I believe I mentioned it earlier, but in case I didn't I was selected by my local theatre to represent it at the state one act festival; the same festival that I won last year. It was a completely impulsive move to submit a script (I was bored and browsing scripts online, saw one with two people and no set, read the preview page, and submitted it over the course of about 20 minutes. I never do stuff like that), and I had no intention of being chosen or having to add another project to my plate (I was working on two already). About a week later I was handed the script back (which I hadn't technically read yet) and found myself setting audition dates.
Last year I closed the festival. We were the final show to perform and found out about 3 hours later that we were going to move on to Regionals. This year I opened it, and was told by the adjudicators that it was a wonderful piece to start the weekend off with. We got a lot of compliments on it and was given constructive feedback, most of which I agreed with and already have plans on improving if we make it another round. People who watched the show complimented me countless times during breaks. Just as last year, I think the adjudicators were surprised to see such a young face step forward as director.
It was a wonderful experience. My big piece my final year of college was a two person show, and I've always had a strange fascination with them. I started out not fond of the script at all, and now it's one of my favorite scripts of all time. I chose two actors who I had never worked with before and wasn't familiar with their capabilities, and Wednesday on our final rehearsal I cried because something I had created became exactly what I had envisioned from the beginning. An old friend agreed to be my stage manager and I was able to work with her for the first time in years, and I brought back most of my running crew from last year. It was a good, tight-knit, supportive group. I enjoyed every rehearsal, felt the show grow weekly, and was able to shape and mold every aspect of it. I remembered why I liked directing so much. It reminded me that even though I don't get a lot of opportunities to do it around here, I'm good at it.

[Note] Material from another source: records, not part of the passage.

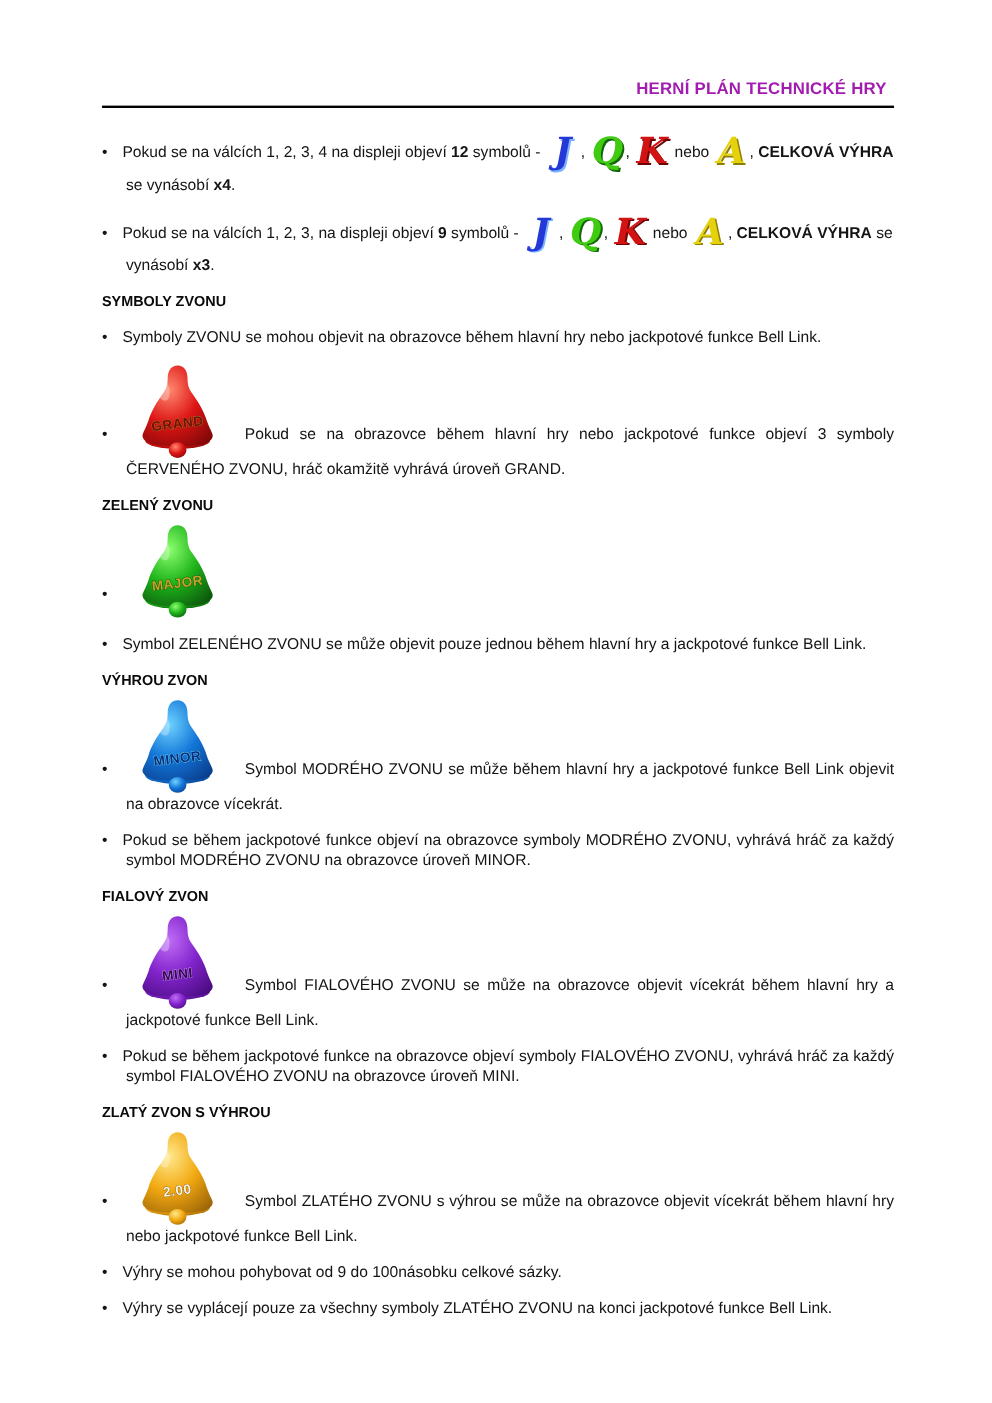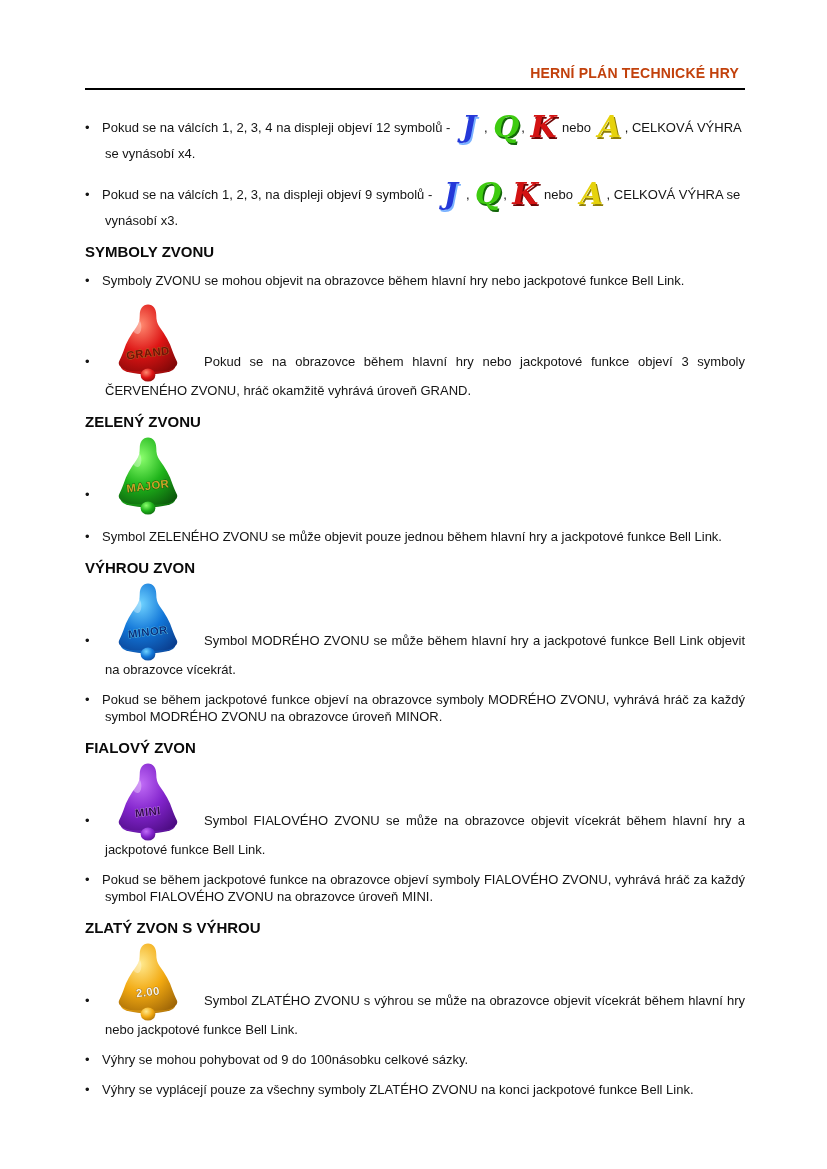"HERNÍ PLÁN TECHNICKÉ HRY" .header-line { color: #c2410c -> #a21caf }
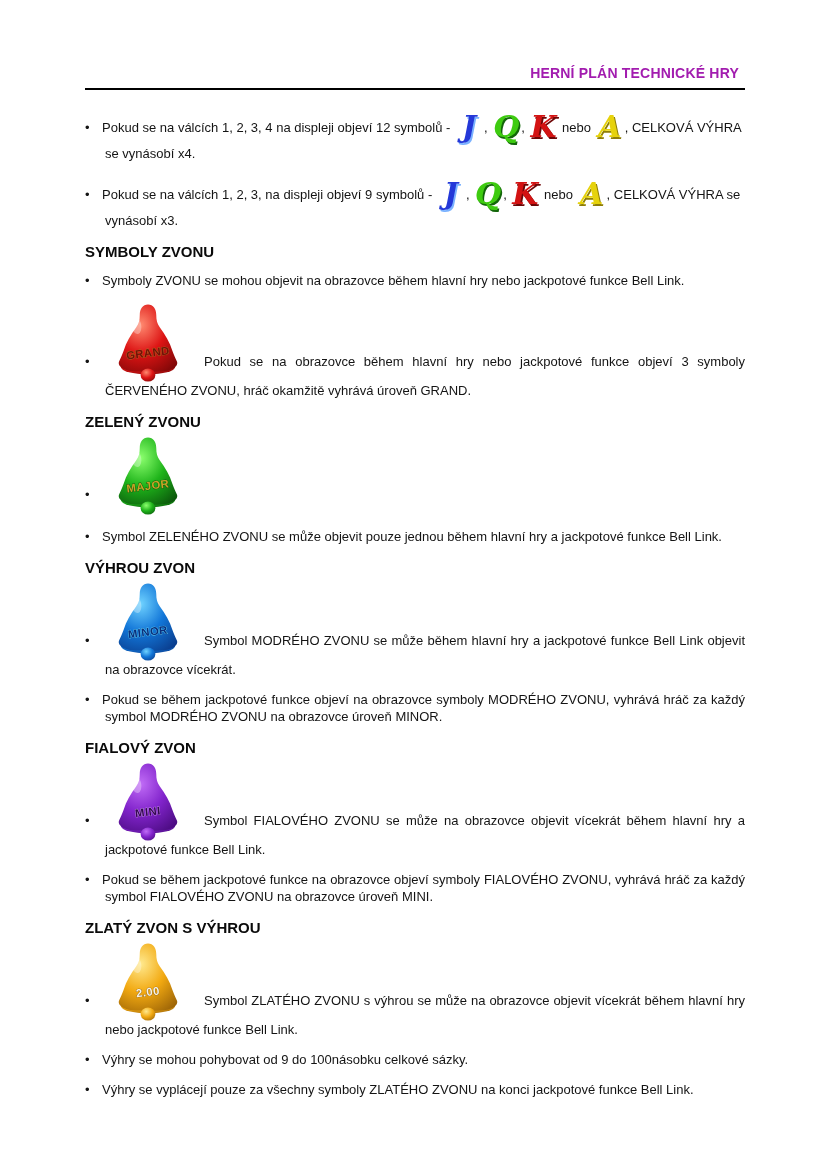"12" b { font-weight: normal -> bold }
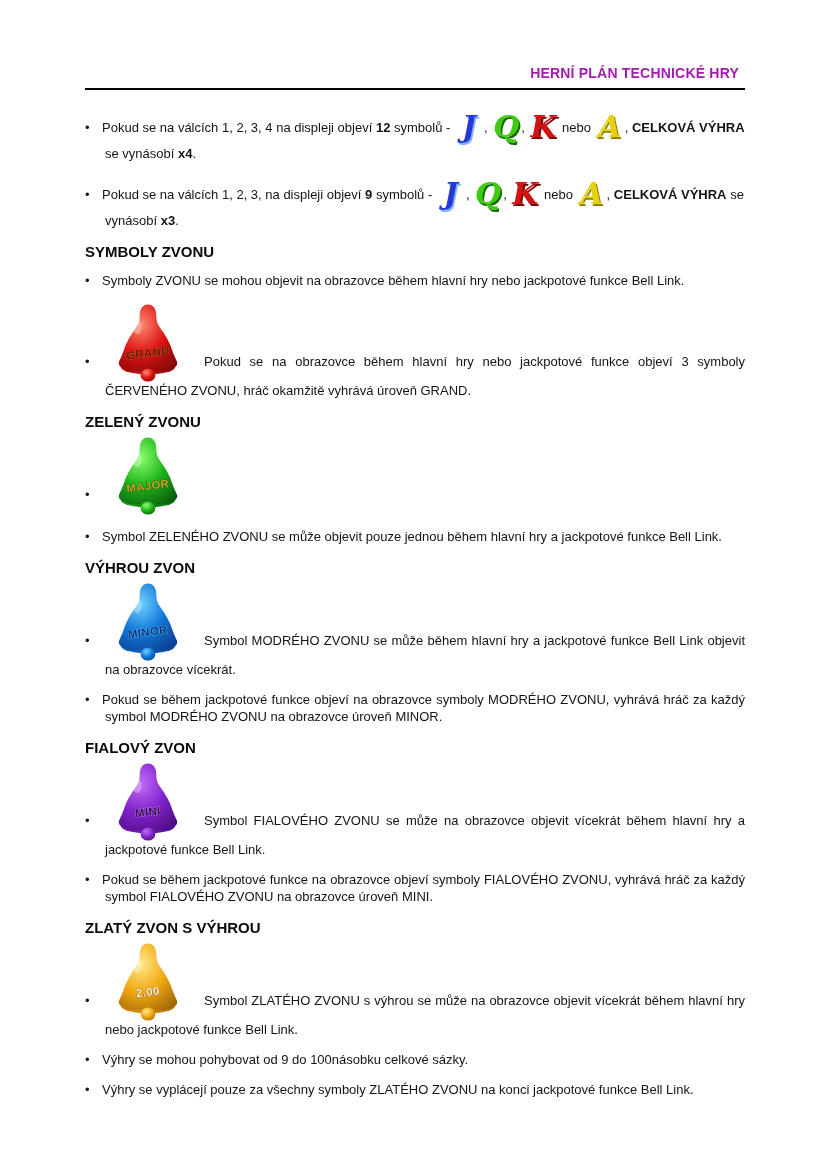"SYMBOLY ZVONU" h2 { font-size: 15px -> 12px }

And yet...I sit here, still riding the high of presenting my art to a room full of people who simply enjoyed it, and I am content with the decision I have made to take a break. In the past 6 months, I have enjoyed very little of the local theatre I've done (with the exception of this show, of course). I am on the losing side of the politics that happen in any organization, the outside of a clique that has swooped in and taken over, and was turned down as director for a piece I wanted to try my hands at at a theatre that didn't even post a complete season. Before I left for college I was stage managing everything - I returned with a degree and can barely get off running crew. I'm tired of being asked why I'm even there. I'm tired of being with the people I've worked with for years and because of a select few elitists constantly feeling like I'm on the outside of an inside joke. It used to upset me because I wanted to belong. Now it upsets me because it's ruining my love for my art. And that's why I need to walk away for a little while.
This is in no way permanent, for maybe the handful of you who might tune in because there are a severe lack of theatre bloggers. It might last 3 months, it might last 3 years. I will still be stage managing at the RennFest. I will still stage manage the Christmas Show for the boys from faire. I will still go to theatre and enjoy it, keep art in my life, and create in ways that don't make me hate it. I have ideas already, and if I can get other people involved I am excited at the opportunities they may bring.
Tomorrow morning I find out if we move on to Regionals. If we don't I'm ok with it. I am proud of what I presented, and I am proud to walk away after this show with a full heart for those who came down and supported me and the cast and crew. I have finally directed a piece that I feel really reflected who I am as an artist. I am proud. And I have every reason to be.